Disfibrinogenemia indotta da una catena leggera libera kappa delle immunoglobuline

Abstract Despite several pathological conditions are associated with free light chains (FLC) deposition in human tissues, only few cases of human diseases caused by the specific binding activity of monoclonal FLC are described. A 65-year old male patient, with highly abnormal functional coagulation tests and undetectable functional fibrinogen was admitted to the Hematological Clinic of the University Hospital of Pisa. The same tests were within the reference intervals one year before. After excluding a number of causes for abnormal coagulation tests, we focused on potential causes of acquired dysfibrinogenemia.

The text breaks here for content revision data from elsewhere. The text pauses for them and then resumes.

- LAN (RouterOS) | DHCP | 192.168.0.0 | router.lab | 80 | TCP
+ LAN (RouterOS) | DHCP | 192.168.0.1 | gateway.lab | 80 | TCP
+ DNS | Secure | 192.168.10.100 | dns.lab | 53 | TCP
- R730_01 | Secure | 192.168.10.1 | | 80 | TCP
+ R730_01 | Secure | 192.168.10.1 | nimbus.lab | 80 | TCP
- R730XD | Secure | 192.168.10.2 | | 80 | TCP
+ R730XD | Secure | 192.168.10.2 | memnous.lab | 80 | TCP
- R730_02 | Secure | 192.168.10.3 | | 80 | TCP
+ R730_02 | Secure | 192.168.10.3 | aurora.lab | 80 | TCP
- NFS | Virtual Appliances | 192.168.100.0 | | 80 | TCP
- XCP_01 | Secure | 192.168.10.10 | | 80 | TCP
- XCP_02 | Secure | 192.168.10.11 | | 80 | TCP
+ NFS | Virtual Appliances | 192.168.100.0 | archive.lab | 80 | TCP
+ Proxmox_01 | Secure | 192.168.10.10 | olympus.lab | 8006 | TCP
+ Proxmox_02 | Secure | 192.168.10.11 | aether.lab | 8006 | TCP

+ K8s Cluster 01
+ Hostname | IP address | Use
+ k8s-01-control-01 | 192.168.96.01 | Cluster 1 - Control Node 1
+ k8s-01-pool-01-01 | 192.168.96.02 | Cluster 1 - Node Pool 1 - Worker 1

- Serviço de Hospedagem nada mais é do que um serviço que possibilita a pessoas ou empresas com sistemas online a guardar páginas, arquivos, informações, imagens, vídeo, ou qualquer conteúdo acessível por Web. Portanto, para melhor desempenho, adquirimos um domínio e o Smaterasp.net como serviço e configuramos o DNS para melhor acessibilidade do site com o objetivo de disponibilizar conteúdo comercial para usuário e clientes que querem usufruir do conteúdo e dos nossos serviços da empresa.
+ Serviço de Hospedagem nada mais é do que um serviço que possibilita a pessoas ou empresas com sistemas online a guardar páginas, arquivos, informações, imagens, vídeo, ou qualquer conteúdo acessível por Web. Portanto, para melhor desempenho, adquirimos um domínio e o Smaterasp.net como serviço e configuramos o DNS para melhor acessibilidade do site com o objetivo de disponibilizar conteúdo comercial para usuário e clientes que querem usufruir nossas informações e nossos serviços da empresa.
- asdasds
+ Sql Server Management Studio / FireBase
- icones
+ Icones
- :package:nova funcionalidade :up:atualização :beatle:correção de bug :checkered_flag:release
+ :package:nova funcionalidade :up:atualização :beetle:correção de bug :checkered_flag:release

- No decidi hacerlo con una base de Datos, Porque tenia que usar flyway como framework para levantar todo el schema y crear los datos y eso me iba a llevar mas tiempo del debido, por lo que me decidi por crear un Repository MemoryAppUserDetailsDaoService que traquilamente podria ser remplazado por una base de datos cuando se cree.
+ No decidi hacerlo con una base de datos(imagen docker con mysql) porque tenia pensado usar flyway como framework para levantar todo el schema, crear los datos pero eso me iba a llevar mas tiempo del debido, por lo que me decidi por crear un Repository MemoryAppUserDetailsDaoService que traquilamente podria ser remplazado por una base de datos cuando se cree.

Due to the presence of abnormal values of FLC, we performed an immunofixation: while serum did not show any detectable monoclonal band, the immunofixation of a plasma sample revealed the presence of monoclonal FLC of kappa type co-migrating with fibrinogen. The serum kappa FLC concentrations were much lower than plasma levels, suggesting that the majority of these FLC were bound to fibrinogen, remaining associated to fibrin after clotting. Bone marrow biopsy showed 4% monoclonal plasma cells producing kappa light chains. The patient was diagnosed as affected by a FLC MGUS. After two courses of dexamethasone, the plasma concentration of kappa FLC decreased substantially and most of the coagulation tests normalized. The nature of the interaction between fibrinogen and kappa FLC is currently under investigation to elucidate the mechanism able to inhibit fibrinogen polymerization.